For more information about line-break characters in the Visual Studio editor, see Encodings and Line Breaks.

A line of text is represented by an ITextSnapshotLine object, which can be obtained from a text snapshot for a particular line number or for a particular character position.

A SnapshotPoint represents a character position in a snapshot. The position is guaranteed to lie between zero and the length of the snapshot. A SnapshotSpan represents a span of text in a snapshot. Its End position is guaranteed to lie between zero and the length of the snapshot. The NormalizedSnapshotSpanCollection consists of a set of SnapshotSpan objects from the same snapshot.

A Span represents an interval that can be applied to a span of text in a text snapshot. Snapshot positions are zero-based, so spans can start at any position including zero. The End property of a span is equal to the sum of its Start property and its Length property. A Span does not include the character that is indexed by the End property. For example, a span that has Start=5 and Length=3 has End=8, and it includes the characters at positions 5, 6, and 7. The notation for this span is 5..8).
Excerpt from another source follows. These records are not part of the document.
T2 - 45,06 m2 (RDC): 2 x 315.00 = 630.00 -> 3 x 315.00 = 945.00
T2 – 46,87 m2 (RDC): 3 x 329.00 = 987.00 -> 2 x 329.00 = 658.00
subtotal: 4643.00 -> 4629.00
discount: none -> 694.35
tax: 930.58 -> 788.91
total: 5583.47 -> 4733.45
Two spans intersect if they have any positions in common, including the End position. Therefore, the intersection of [3, 5) and [2, 7) is [3, 5) and the intersection of [3, 5) and [5, 7) is [5, 5). (Notice that [5, 5) is an empty span.)
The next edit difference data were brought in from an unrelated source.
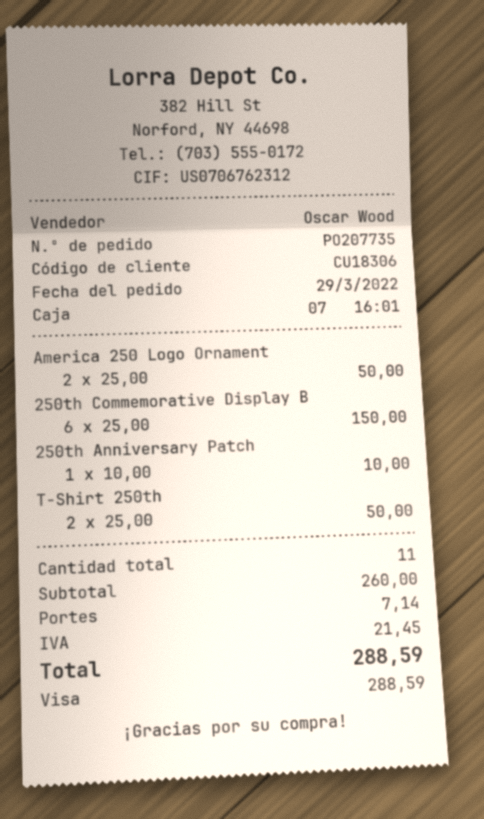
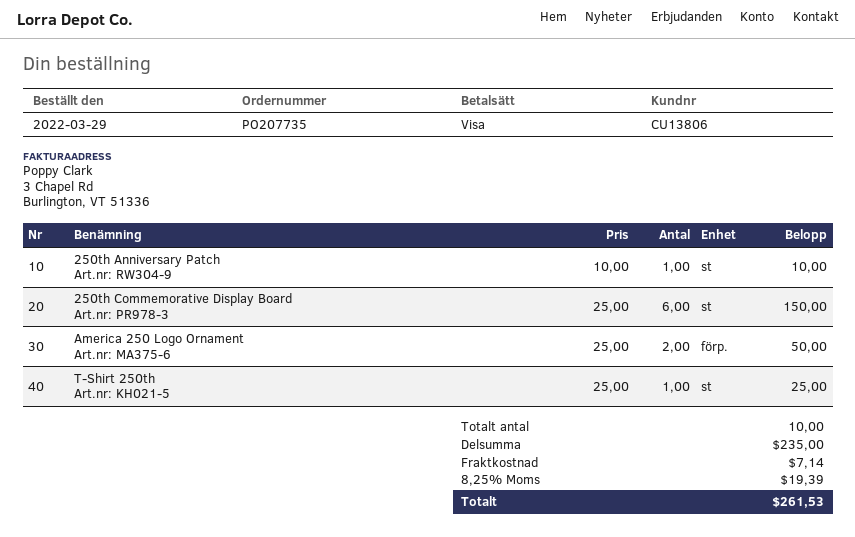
customer number: CU18306 -> CU13806
T-Shirt 250th: 2 x 25.00 = 50.00 -> 1 x 25.00 = 25.00
total quantity: 11 -> 10
subtotal: 260.00 -> 235.00
tax: 21.45 -> 19.39
total: 288.59 -> 261.53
Two spans overlap if they have positions in common, except for the End position. An empty span never overlaps any other span, and the overlap of two spans is never empty.

A NormalizedSpanCollection is a list of spans in the order of the Start properties of the spans. In the list, overlapping or abutting spans are merged. For example, given the set of spans [5..9), [0..1), [3..6), and [9..10), the normalized list of spans is [0..1), [3..10).
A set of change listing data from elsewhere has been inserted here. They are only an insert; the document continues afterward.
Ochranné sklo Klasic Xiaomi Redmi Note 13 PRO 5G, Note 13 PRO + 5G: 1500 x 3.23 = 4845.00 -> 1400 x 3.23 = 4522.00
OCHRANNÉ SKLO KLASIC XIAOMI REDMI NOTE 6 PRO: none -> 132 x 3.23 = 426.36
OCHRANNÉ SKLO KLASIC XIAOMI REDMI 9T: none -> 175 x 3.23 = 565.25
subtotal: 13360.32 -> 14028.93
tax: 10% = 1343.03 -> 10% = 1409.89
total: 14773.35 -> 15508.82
The content of a text buffer can be changed by using an ITextEdit object. Creating such an object (by using one of the CreateEdit() methods of ITextBuffer) starts a text transaction that consists of text edits. Every edit is a replacement of some span of text in the buffer by a string. The coordinates and content of every edit are expressed relative to the snapshot of the buffer when the transaction was started. The ITextEdit object adjusts the coordinates of edits that are affected by other edits in the same transaction.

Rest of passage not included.